The data:

◇ ◇ ◇

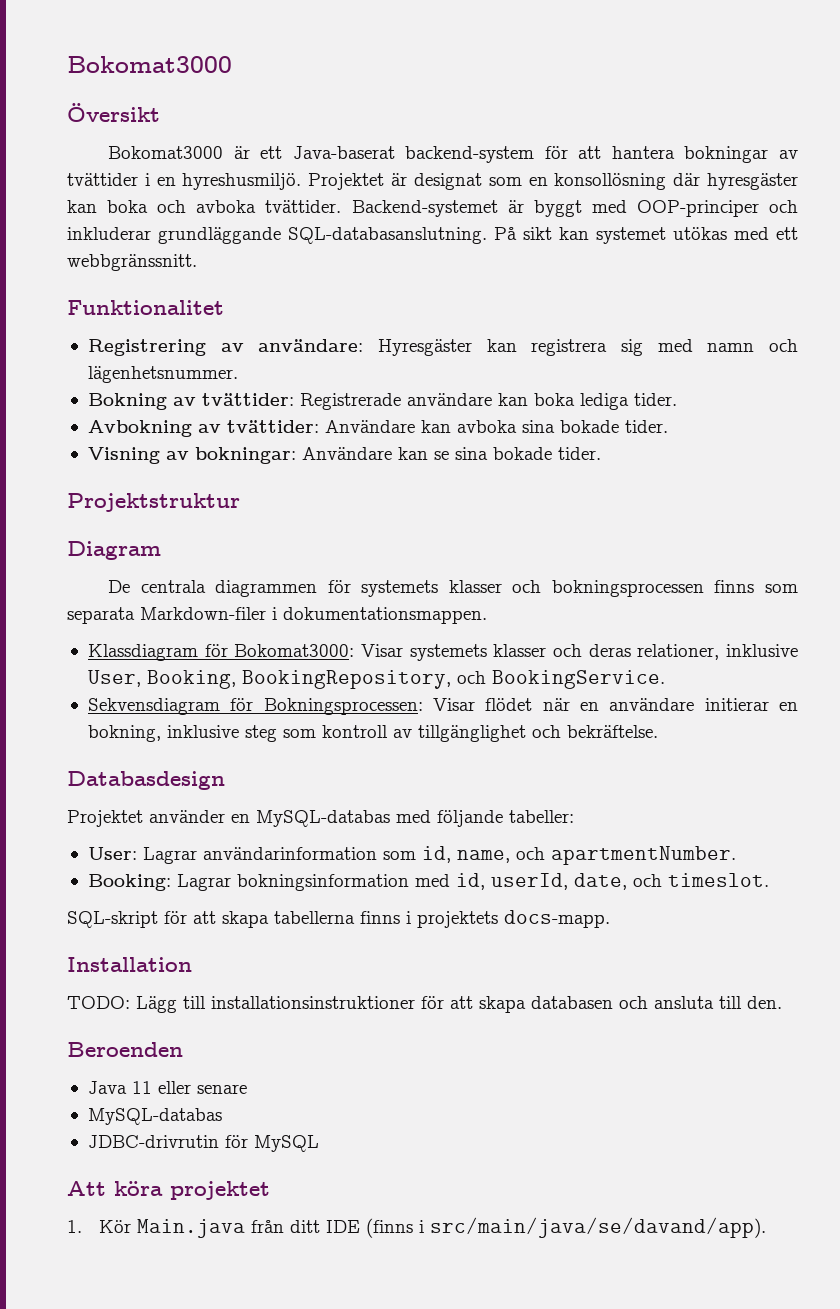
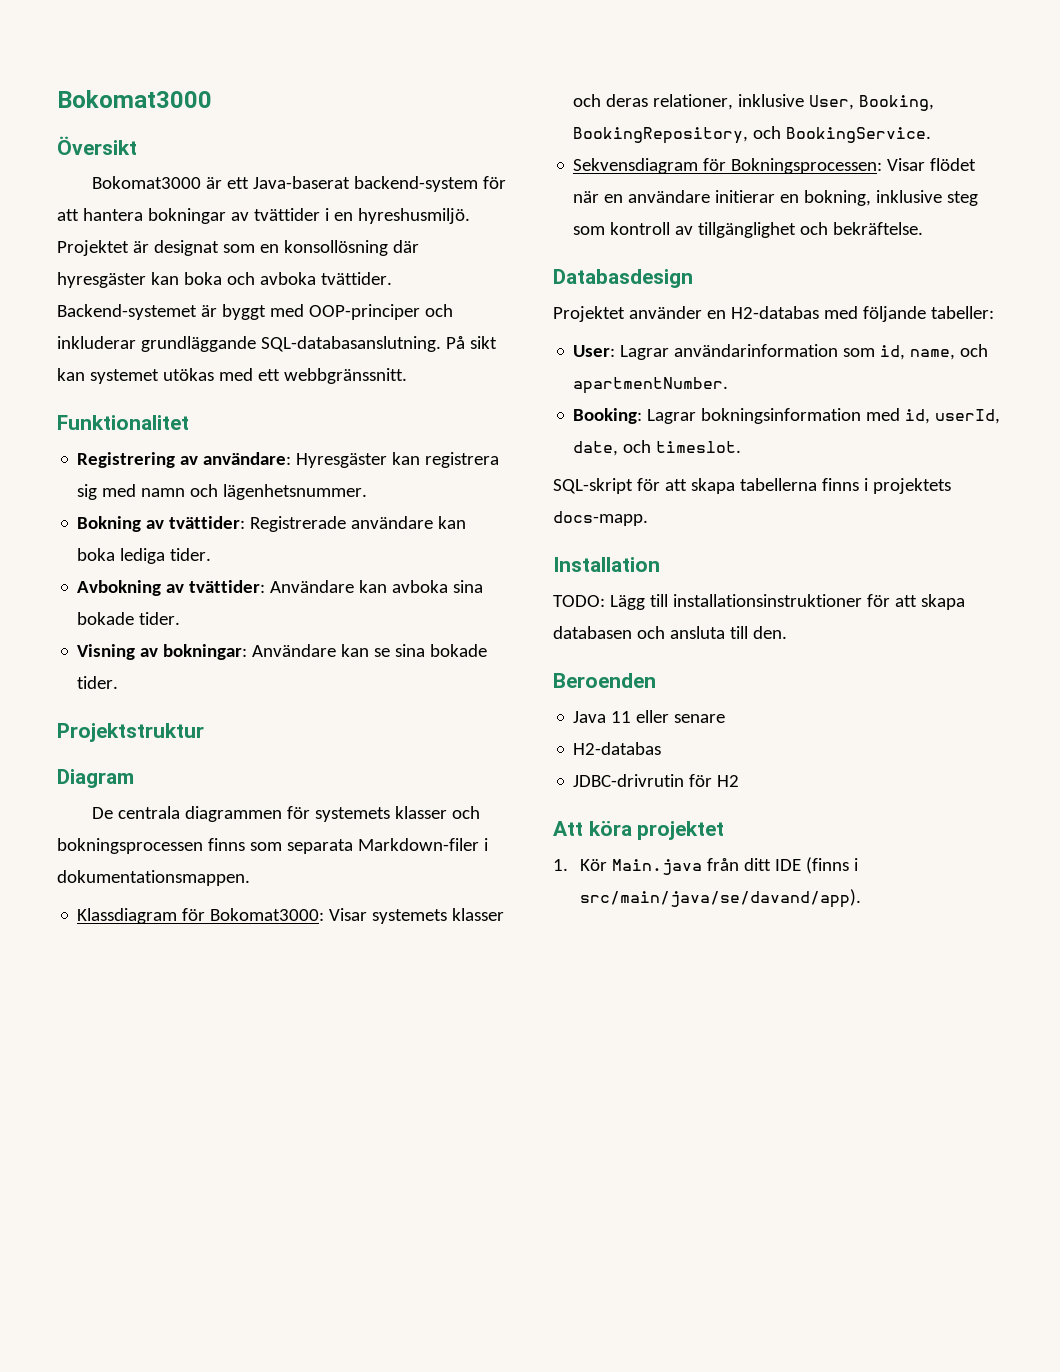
- Projektet använder en MySQL-databas med följande tabeller:
+ Projektet använder en H2-databas med följande tabeller:
  Java 11 eller senare
- MySQL-databas
+ H2-databas
- JDBC-drivrutin för MySQL
+ JDBC-drivrutin för H2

◇ ◇ ◇

Exercise requirements: If a line in the entries above contains the word "JDBC", copy it.

Result of this exercise:
- JDBC-drivrutin för MySQL
+ JDBC-drivrutin för H2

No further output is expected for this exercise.